PGCon2009 - Final Release

PGCon 2009
The PostgreSQL Conference

Terry Jones
Day Talks - second day - 2009-05-22
Room DMS 1110
Start time 15:00
Duration 01:00
ID 176
Event type Lecture
Track Case Studies
Language used for presentation English

The design, architecture, and tradeoffs of FluidDB

The database with the heart of a wiki.

FluidDB is a hosted database that Fluidinfo ( will launch in alpha early this year. In this talk I will describe: the aspects of FluidDB that make it novel, the reasoning behind this approach to working with data, and the architecture of FluidDB. The system is currently deployed on top of Amazon EC2 and S3, and we are using PostgreSQL as a key component in the architecture.

Heart of a wiki

We call FluidDB "the database with the heart of a wiki" because it is writable by any application. That's to say that when an application (or user) encounters an object in FluidDB, they can always add information to it. No need to ask permission, no need for anyone to anticipate needs or to decide in advance how information should be structured, organized, or combined. There are no schema, and there is no distinction between metadata and data. Unlike a wiki though: there are permissions on object attributes to prevent damage existing content, and there is an extremely simple query language - making new information directly searchable.

Wikis changed how people can create content online. FluidDB, I hope, will do a similar thing for applications and the people who use them. It has the wiki advantage of general writability and encouraging information sharing and augmentation, but without the main problems of wikis.

Why is this interesting?

Having a database that's fully writable in this way changes several important things:

  • It gives programmers the flexibility to easily change applications in unpredictable ways after they have been deployed.

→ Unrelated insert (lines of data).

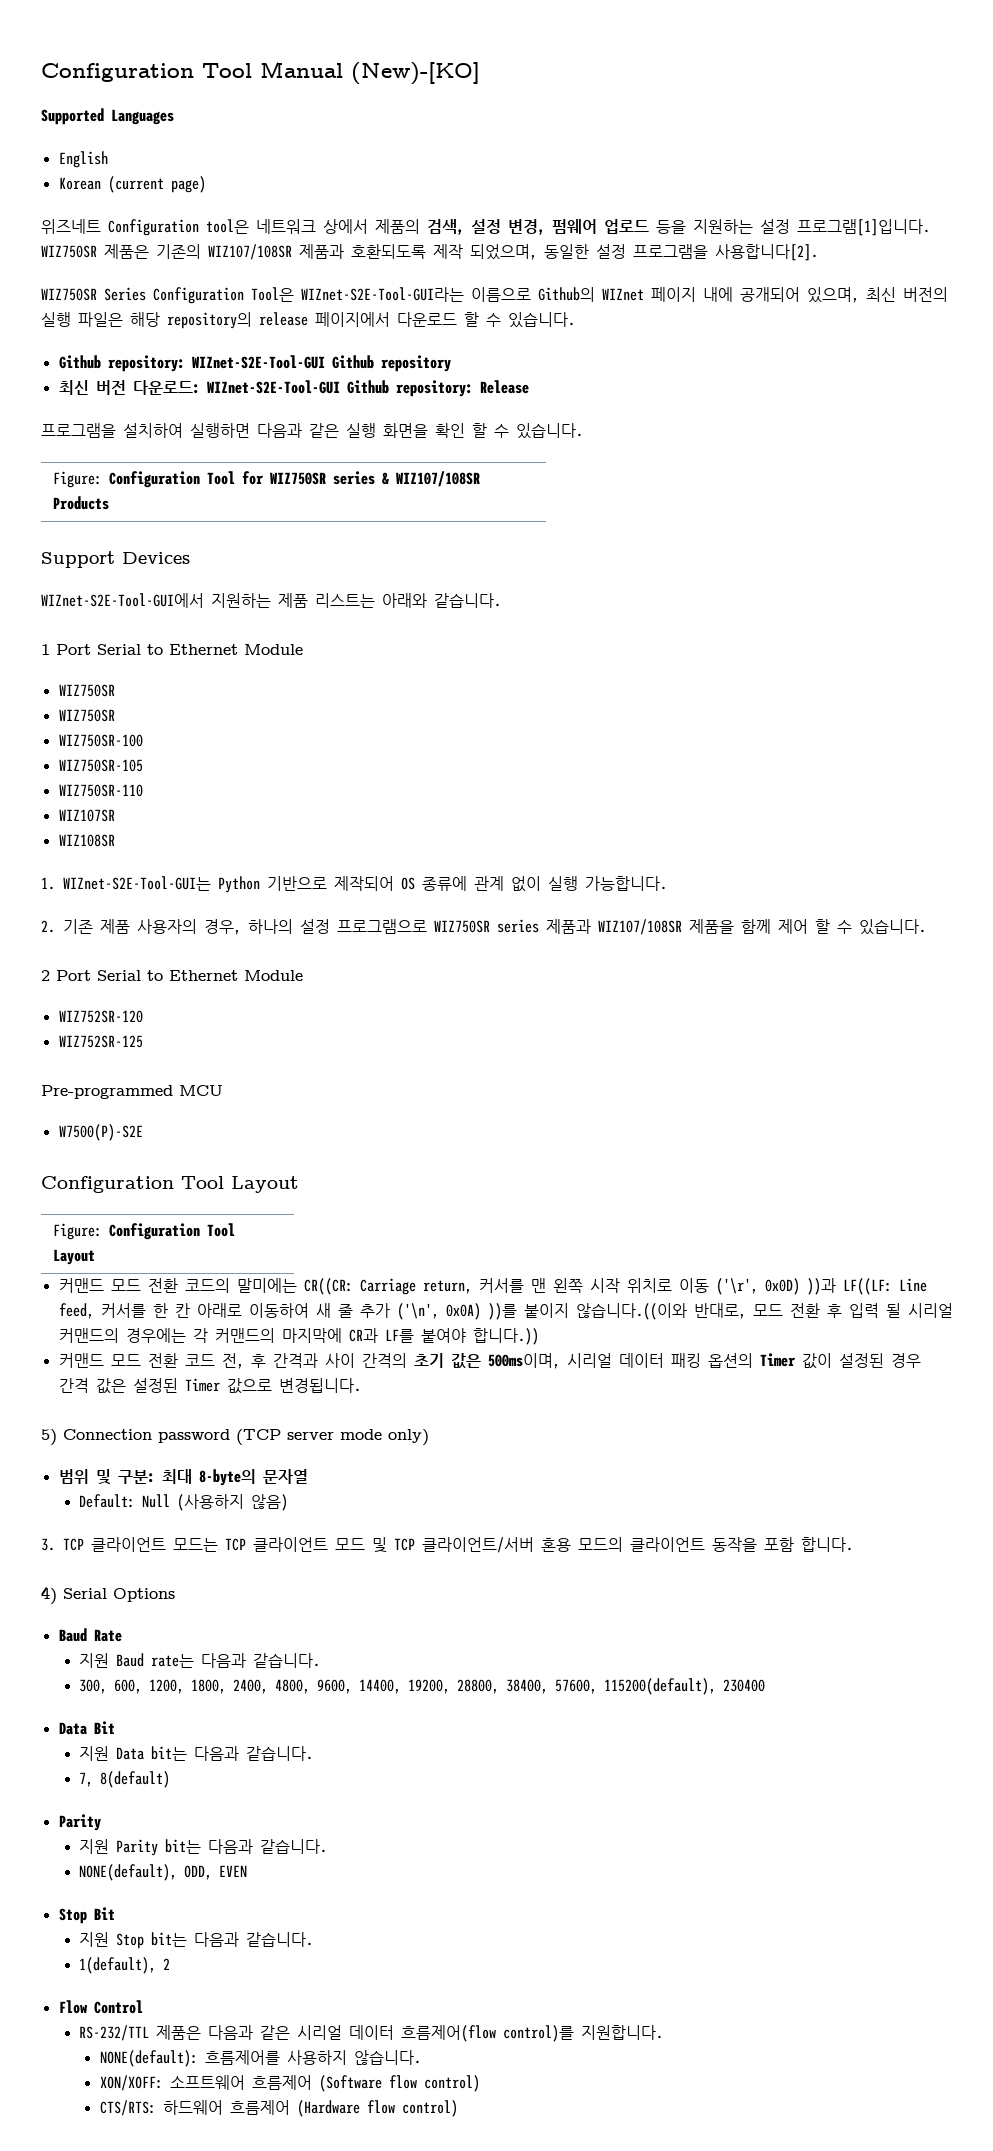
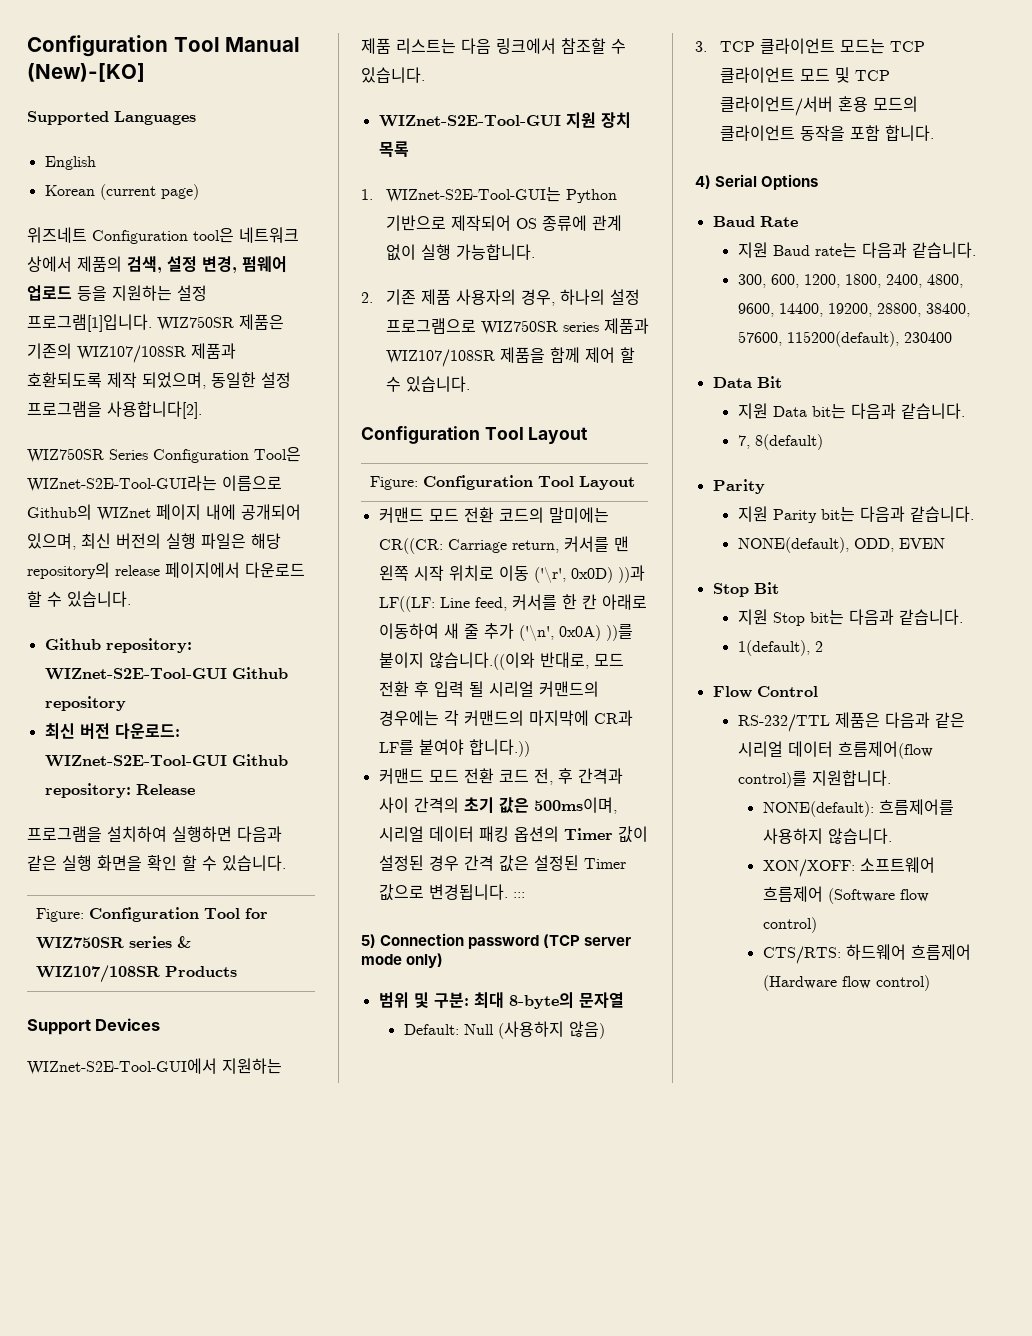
- WIZnet-S2E-Tool-GUI에서 지원하는 제품 리스트는 아래와 같습니다.
- 1 Port Serial to Ethernet Module
- WIZ750SR
- WIZ750SR
- WIZ750SR-100
- WIZ750SR-105
- WIZ750SR-110
- WIZ107SR
- WIZ108SR
+ WIZnet-S2E-Tool-GUI에서 지원하는 제품 리스트는 다음 링크에서 참조할 수 있습니다.
+ WIZnet-S2E-Tool-GUI 지원 장치 목록
- 2 Port Serial to Ethernet Module
- WIZ752SR-120
- WIZ752SR-125
- Pre-programmed MCU
- W7500(P)-S2E
- 커맨드 모드 전환 코드 전, 후 간격과 사이 간격의 초기 값은 500ms이며, 시리얼 데이터 패킹 옵션의 Timer 값이 설정된 경우 간격 값은 설정된 Timer 값으로 변경됩니다.
+ 커맨드 모드 전환 코드 전, 후 간격과 사이 간격의 초기 값은 500ms이며, 시리얼 데이터 패킹 옵션의 Timer 값이 설정된 경우 간격 값은 설정된 Timer 값으로 변경됩니다. :::

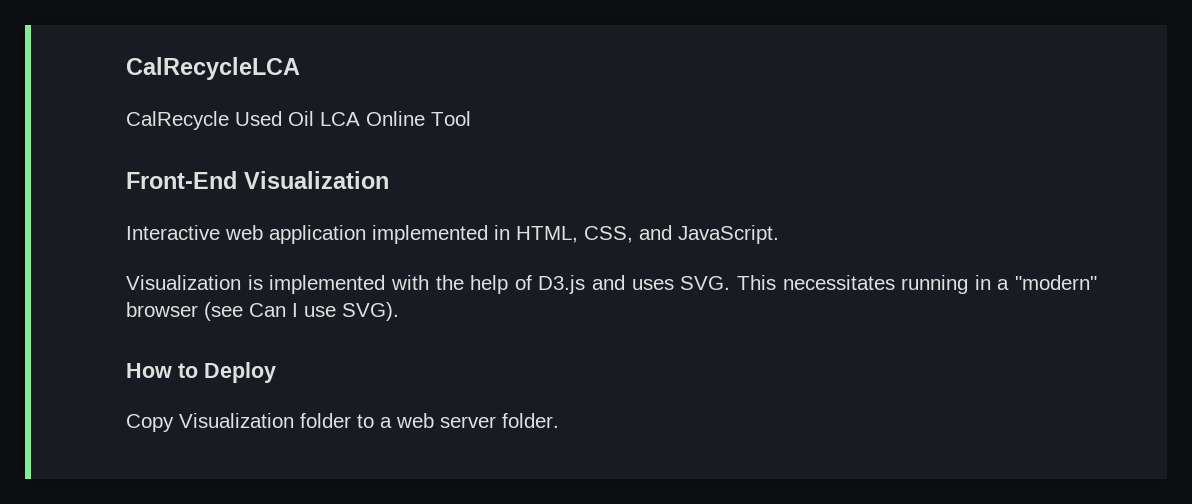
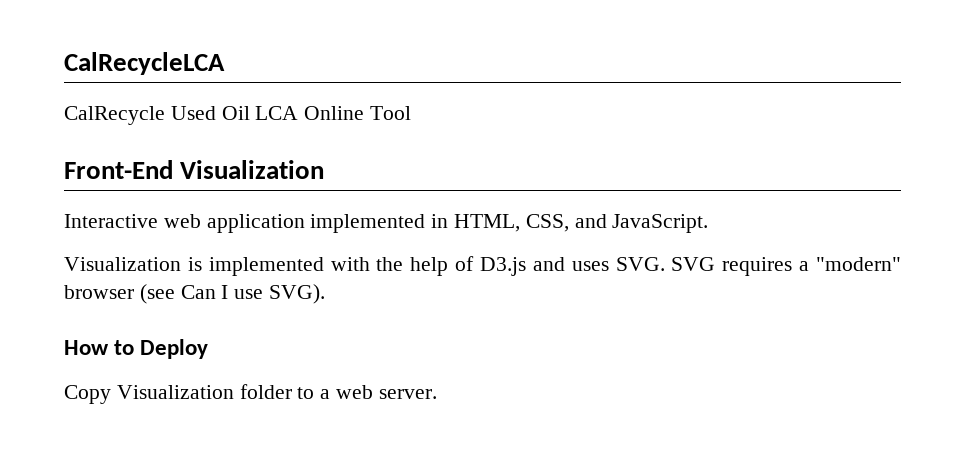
- Visualization is implemented with the help of D3.js and uses SVG. This necessitates running in a "modern" browser (see Can I use SVG).
+ Visualization is implemented with the help of D3.js and uses SVG. SVG requires a "modern" browser (see Can I use SVG).
- Copy Visualization folder to a web server folder.
+ Copy Visualization folder to a web server.

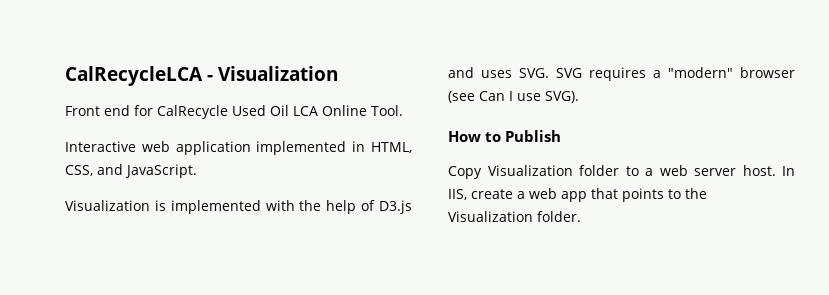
- CalRecycleLCA
- CalRecycle Used Oil LCA Online Tool
- Front-End Visualization
+ CalRecycleLCA - Visualization
+ Front end for CalRecycle Used Oil LCA Online Tool.
- How to Deploy
+ How to Publish
- Copy Visualization folder to a web server.
+ Copy Visualization folder to a web server host. In IIS, create a web app that points to the Visualization folder.

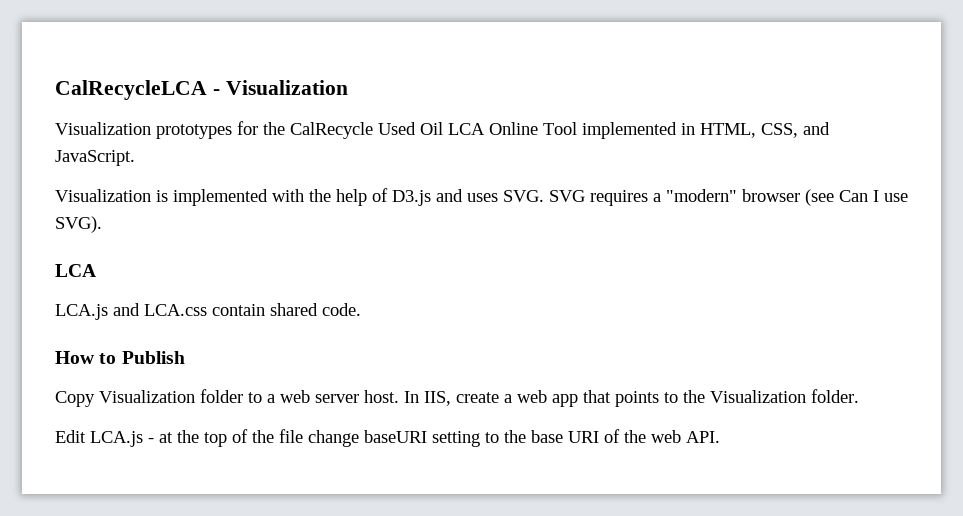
- Front end for CalRecycle Used Oil LCA Online Tool.
- Interactive web application implemented in HTML, CSS, and JavaScript.
+ Visualization prototypes for the CalRecycle Used Oil LCA Online Tool implemented in HTML, CSS, and JavaScript.
  Visualization is implemented with the help of D3.js and uses SVG. SVG requires a "modern" browser (see Can I use SVG).
+ LCA
+ LCA.js and LCA.css contain shared code.
+ Edit LCA.js - at the top of the file change baseURI setting to the base URI of the web API.

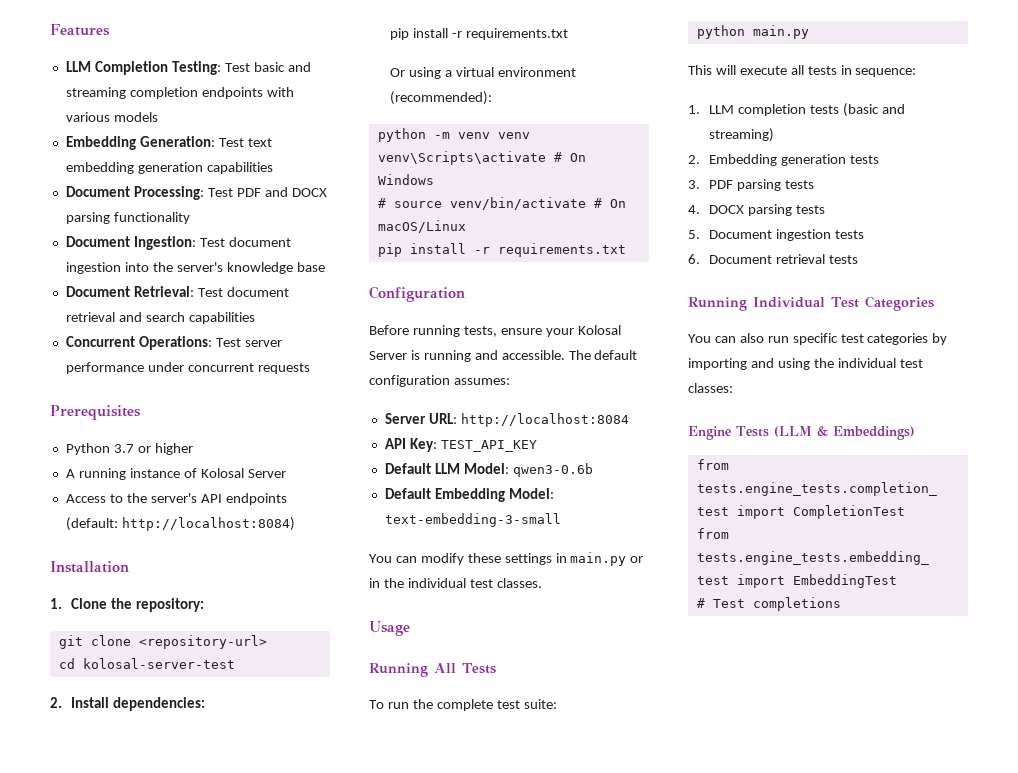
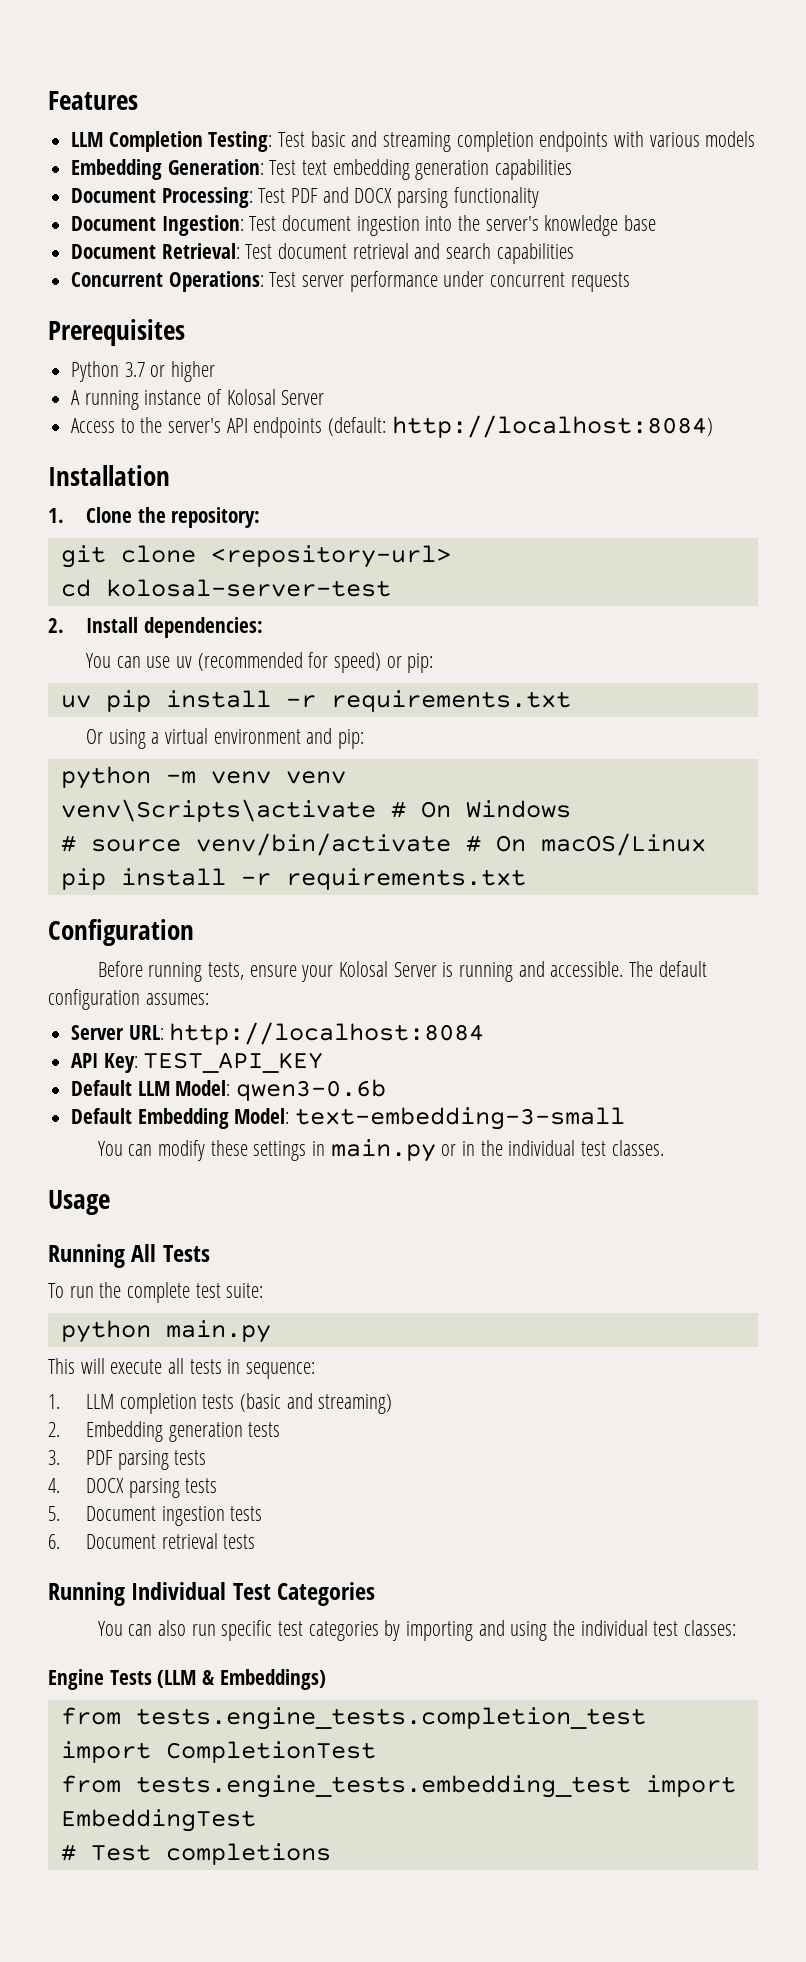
  2. Install dependencies:
- pip install -r requirements.txt
+ You can use uv (recommended for speed) or pip:
+ uv pip install -r requirements.txt
- Or using a virtual environment (recommended):
+ Or using a virtual environment and pip:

  • It means that a successful application (e.g., Twitter) does not need to write a specialized restrictive API for 3rd party apps - they use the FluidDB API just like the original app.

  • It means 3rd party apps can store their data together with the data of the original app (imagine being able to add ratings to Twitter tweets, and then search based on rating and tweet content).

  • It allows us to build a family of apps that can share data. In this way it makes it simple to build mashups that add information to the world and then put it somewhere useful (i.e., onto the original objects), enabling more mashups instead of making further hoops for subsequent programmers.

But wait, there's more!

Allowing anyone or any application to add information to objects also has a big impact on control and organization of information.

  • Control: UIs and APIs provide people and programs with access to information. But OTOH they also limit what we can do. FluidDB changes this because it allows search on anything - including whatever attributes a normal user or app has put into the system. So you might do a search for Amazon books that are out in paperback, and which have been read by Fred, and which have been mentioned in Slashdot, and which Sally has looked at on Amazon but not bought. That kind of search is impossible today because we do not have an underlying information architecture that lets us put all that disparate information in the one place and search on it. In FluidDB no-one can stop anyone from adding whatever they like to objects, or searching as they please, so this kind of thing is easy.

  • Organization: Programmers have traditionally used data structures and pointers to organize information. While very fast at runtime, that approach is very rigid. People, especially different people, want to organize things differently, or in multiple ways, and on-the-fly. Because FluidDB allows you to essentially tag anything you want, you can use unique tags and search instead of data structures fields and pointer following. For example: want to know what's in a folder? Search for objects tagged as belonging to the folder. You can build all data structures in this way, and these organizations can co-exist simultaneously without interfering with one another.